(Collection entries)
********

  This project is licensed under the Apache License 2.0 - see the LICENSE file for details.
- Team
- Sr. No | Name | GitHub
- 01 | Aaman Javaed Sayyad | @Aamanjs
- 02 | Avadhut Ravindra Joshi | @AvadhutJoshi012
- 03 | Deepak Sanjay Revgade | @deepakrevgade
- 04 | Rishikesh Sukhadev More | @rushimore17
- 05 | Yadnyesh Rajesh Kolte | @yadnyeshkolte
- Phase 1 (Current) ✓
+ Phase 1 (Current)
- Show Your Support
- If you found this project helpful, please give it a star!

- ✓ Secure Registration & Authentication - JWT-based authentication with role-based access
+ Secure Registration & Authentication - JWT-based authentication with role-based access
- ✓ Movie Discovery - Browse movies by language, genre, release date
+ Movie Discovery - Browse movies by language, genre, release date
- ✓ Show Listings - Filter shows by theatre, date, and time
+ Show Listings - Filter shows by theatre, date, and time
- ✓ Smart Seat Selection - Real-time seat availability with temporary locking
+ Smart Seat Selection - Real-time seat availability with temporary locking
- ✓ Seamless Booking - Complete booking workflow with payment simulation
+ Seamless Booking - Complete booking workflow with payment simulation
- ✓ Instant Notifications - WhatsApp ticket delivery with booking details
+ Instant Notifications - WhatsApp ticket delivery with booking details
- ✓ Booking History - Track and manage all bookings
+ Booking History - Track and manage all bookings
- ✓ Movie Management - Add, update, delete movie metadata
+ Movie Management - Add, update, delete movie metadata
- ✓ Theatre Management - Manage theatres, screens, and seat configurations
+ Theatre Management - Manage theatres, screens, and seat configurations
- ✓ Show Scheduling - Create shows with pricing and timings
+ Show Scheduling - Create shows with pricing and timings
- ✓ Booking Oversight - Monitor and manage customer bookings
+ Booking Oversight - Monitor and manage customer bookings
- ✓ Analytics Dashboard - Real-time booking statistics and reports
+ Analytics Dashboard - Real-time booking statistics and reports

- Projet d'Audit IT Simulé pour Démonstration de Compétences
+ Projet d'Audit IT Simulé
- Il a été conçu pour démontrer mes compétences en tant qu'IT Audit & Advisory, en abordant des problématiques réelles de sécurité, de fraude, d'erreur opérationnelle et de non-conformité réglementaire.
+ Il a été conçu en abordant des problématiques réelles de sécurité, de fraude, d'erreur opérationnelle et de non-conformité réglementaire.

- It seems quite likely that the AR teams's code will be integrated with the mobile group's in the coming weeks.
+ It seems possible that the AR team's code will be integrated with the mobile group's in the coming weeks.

********

What is required:
An exact copy of all the entries above is what is needed.

Task answer:
  This project is licensed under the Apache License 2.0 - see the LICENSE file for details.
- Team
- Sr. No | Name | GitHub
- 01 | Aaman Javaed Sayyad | @Aamanjs
- 02 | Avadhut Ravindra Joshi | @AvadhutJoshi012
- 03 | Deepak Sanjay Revgade | @deepakrevgade
- 04 | Rishikesh Sukhadev More | @rushimore17
- 05 | Yadnyesh Rajesh Kolte | @yadnyeshkolte
- Phase 1 (Current) ✓
+ Phase 1 (Current)
- Show Your Support
- If you found this project helpful, please give it a star!

- ✓ Secure Registration & Authentication - JWT-based authentication with role-based access
+ Secure Registration & Authentication - JWT-based authentication with role-based access
- ✓ Movie Discovery - Browse movies by language, genre, release date
+ Movie Discovery - Browse movies by language, genre, release date
- ✓ Show Listings - Filter shows by theatre, date, and time
+ Show Listings - Filter shows by theatre, date, and time
- ✓ Smart Seat Selection - Real-time seat availability with temporary locking
+ Smart Seat Selection - Real-time seat availability with temporary locking
- ✓ Seamless Booking - Complete booking workflow with payment simulation
+ Seamless Booking - Complete booking workflow with payment simulation
- ✓ Instant Notifications - WhatsApp ticket delivery with booking details
+ Instant Notifications - WhatsApp ticket delivery with booking details
- ✓ Booking History - Track and manage all bookings
+ Booking History - Track and manage all bookings
- ✓ Movie Management - Add, update, delete movie metadata
+ Movie Management - Add, update, delete movie metadata
- ✓ Theatre Management - Manage theatres, screens, and seat configurations
+ Theatre Management - Manage theatres, screens, and seat configurations
- ✓ Show Scheduling - Create shows with pricing and timings
+ Show Scheduling - Create shows with pricing and timings
- ✓ Booking Oversight - Monitor and manage customer bookings
+ Booking Oversight - Monitor and manage customer bookings
- ✓ Analytics Dashboard - Real-time booking statistics and reports
+ Analytics Dashboard - Real-time booking statistics and reports

- Projet d'Audit IT Simulé pour Démonstration de Compétences
+ Projet d'Audit IT Simulé
- Il a été conçu pour démontrer mes compétences en tant qu'IT Audit & Advisory, en abordant des problématiques réelles de sécurité, de fraude, d'erreur opérationnelle et de non-conformité réglementaire.
+ Il a été conçu en abordant des problématiques réelles de sécurité, de fraude, d'erreur opérationnelle et de non-conformité réglementaire.

- It seems quite likely that the AR teams's code will be integrated with the mobile group's in the coming weeks.
+ It seems possible that the AR team's code will be integrated with the mobile group's in the coming weeks.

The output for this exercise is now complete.